Killing-field fraternities, like massive numbers of big guns in the hands of people like Stephen Paddock, are simply part of the wonderful world of many American males, and nobody gets to mess with frats or guns.

Mr. Horras, quoted in this post’s headline, is charged with defending frats in the wake of yet more torture and slaughter, but, as Caitlin Flanagan notes, he’d do a better job if he, like, knew anything about what he was defending.

Yet why bother checking the narrative – straight out of the Marquis de Sade – of Tim Piazza’s death, when Horras knows that no one will ever do anything about sadistic, homicidal, fraternities in American universities? It’s like asking how many ten minute long massacres of scores of people the country can tolerate before it enacts gun restrictions. Answer: There is no upper limit.

So let us now imagine all the forces arrayed against 19-year-old Tim Piazza as he gets dressed in his jacket and tie, preparing to go to his new chapter house and accept the bid the brothers have offered him.

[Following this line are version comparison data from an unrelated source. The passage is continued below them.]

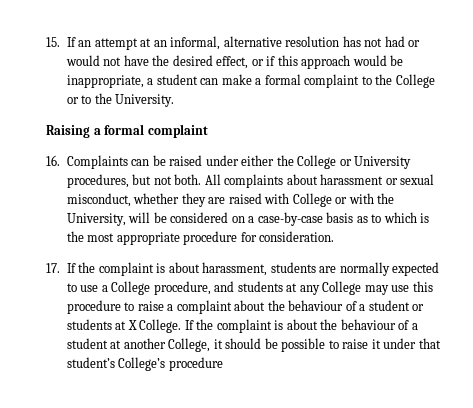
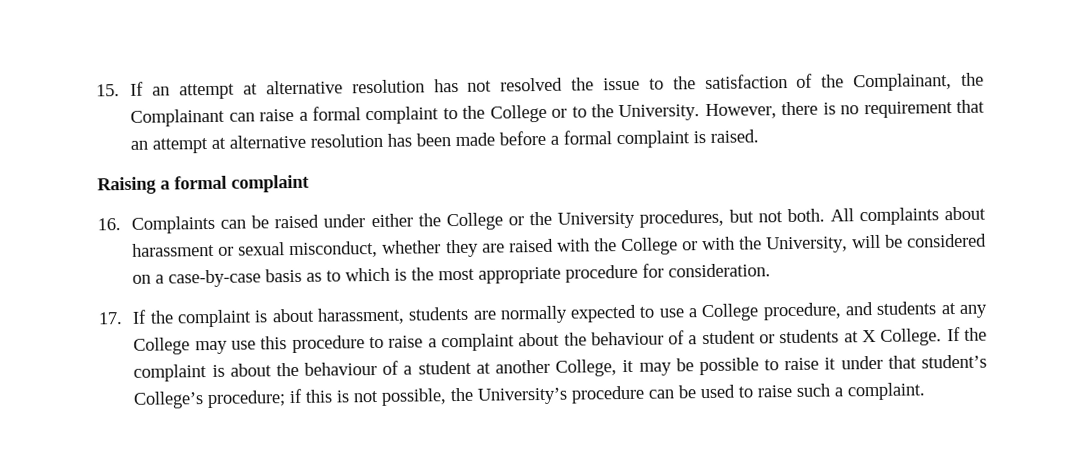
- 15. If an attempt at an informal, alternative resolution has not had or would not have the desired effect, or if this approach would be inappropriate, a student can make a formal complaint to the College or to the University.
+ 15. If an attempt at alternative resolution has not resolved the issue to the satisfaction of the Complainant, the Complainant can raise a formal complaint to the College or to the University. However, there is no requirement that an attempt at alternative resolution has been made before a formal complaint is raised.
- 16. Complaints can be raised under either the College or University procedures, but not both.
+ 16. Complaints can be raised under either the College or the University procedures, but not both.
- All complaints about harassment or sexual misconduct, whether they are raised with College or with the University, will be considered on a case-by-case basis as to which is the most appropriate procedure for consideration.
+ All complaints about harassment or sexual misconduct, whether they are raised with the College or with the University, will be considered on a case-by-case basis as to which is the most appropriate procedure for consideration.
- If the complaint is about the behaviour of a student at another College, it should be possible to raise it under that student’s College’s procedure
+ If the complaint is about the behaviour of a student at another College, it may be possible to raise it under that student’s College’s procedure; if this is not possible, the University’s procedure can be used to raise such a complaint.

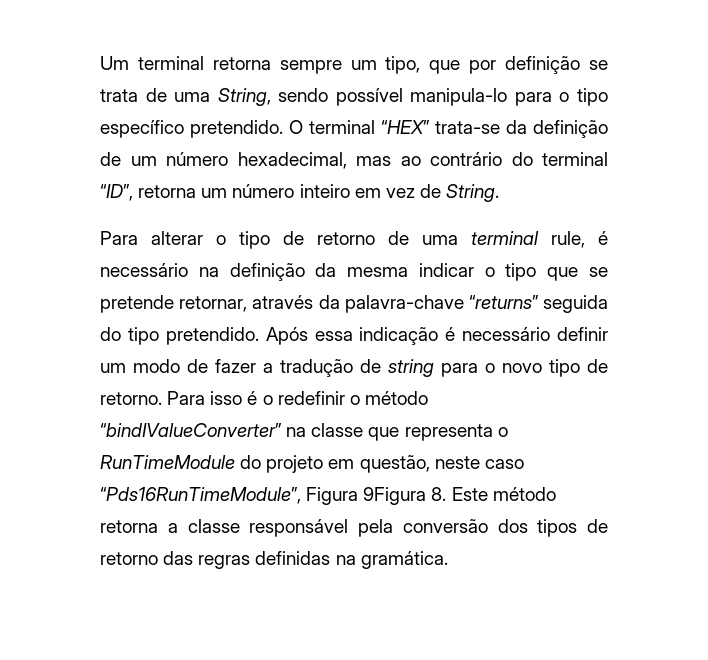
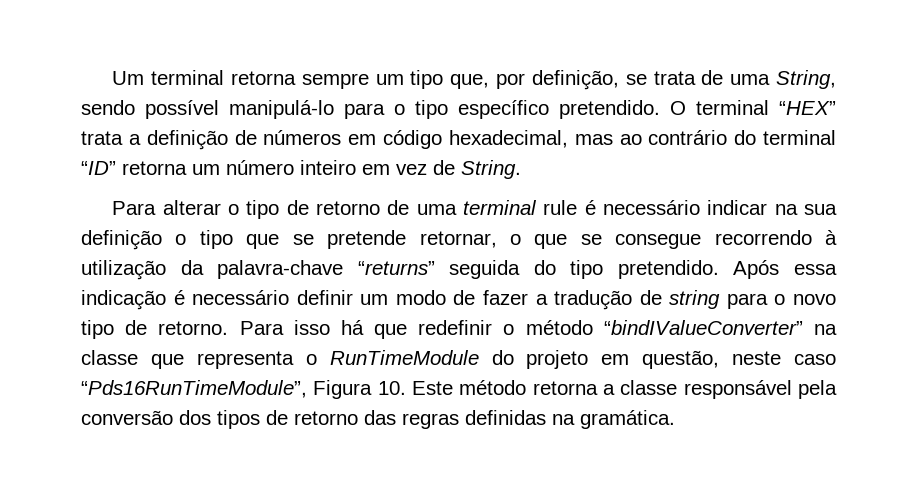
- Um terminal retorna sempre um tipo, que por definição se trata de uma String, sendo possível manipula-lo para o tipo específico pretendido.
+ Um terminal retorna sempre um tipo que, por definição, se trata de uma String, sendo possível manipulá-lo para o tipo específico pretendido.
- O terminal “HEX” trata-se da definição de um número hexadecimal, mas ao contrário do terminal “ID”, retorna um número inteiro em vez de String.
+ O terminal “HEX” trata a definição de números em código hexadecimal, mas ao contrário do terminal “ID” retorna um número inteiro em vez de String.
- Para alterar o tipo de retorno de uma terminal rule, é necessário na definição da mesma indicar o tipo que se pretende retornar, através da palavra-chave “returns” seguida do tipo pretendido.
+ Para alterar o tipo de retorno de uma terminal rule é necessário indicar na sua definição o tipo que se pretende retornar, o que se consegue recorrendo à utilização da palavra-chave “returns” seguida do tipo pretendido.
- Para isso é o redefinir o método “bindIValueConverter” na classe que representa o RunTimeModule do projeto em questão, neste caso “Pds16RunTimeModule”, Figura 9Figura 8. Este método retorna a classe responsável pela conversão dos tipos de retorno das regras definidas na gramática.
+ Para isso há que redefinir o método “bindIValueConverter” na classe que representa o RunTimeModule do projeto em questão, neste caso “Pds16RunTimeModule”, Figura 10. Este método retorna a classe responsável pela conversão dos tipos de retorno das regras definidas na gramática.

He is up against a university [the drenched-in-shame Penn State] that has allowed hazing to go on for decades; a fraternity chapter that has hazed pledge classes at least twice in the previous 12 months; a set of rules that so harshly punishes hazing that the brothers will think it better to take a chance with his life than to face the consequences of having made him get drunk; and a “checking system” provided by a security firm that is, in many regards, a sham. He thinks he is going to join a club that his college endorses, and that is true. But it is also true that he is setting off to get jumped by a gang, and he won’t survive.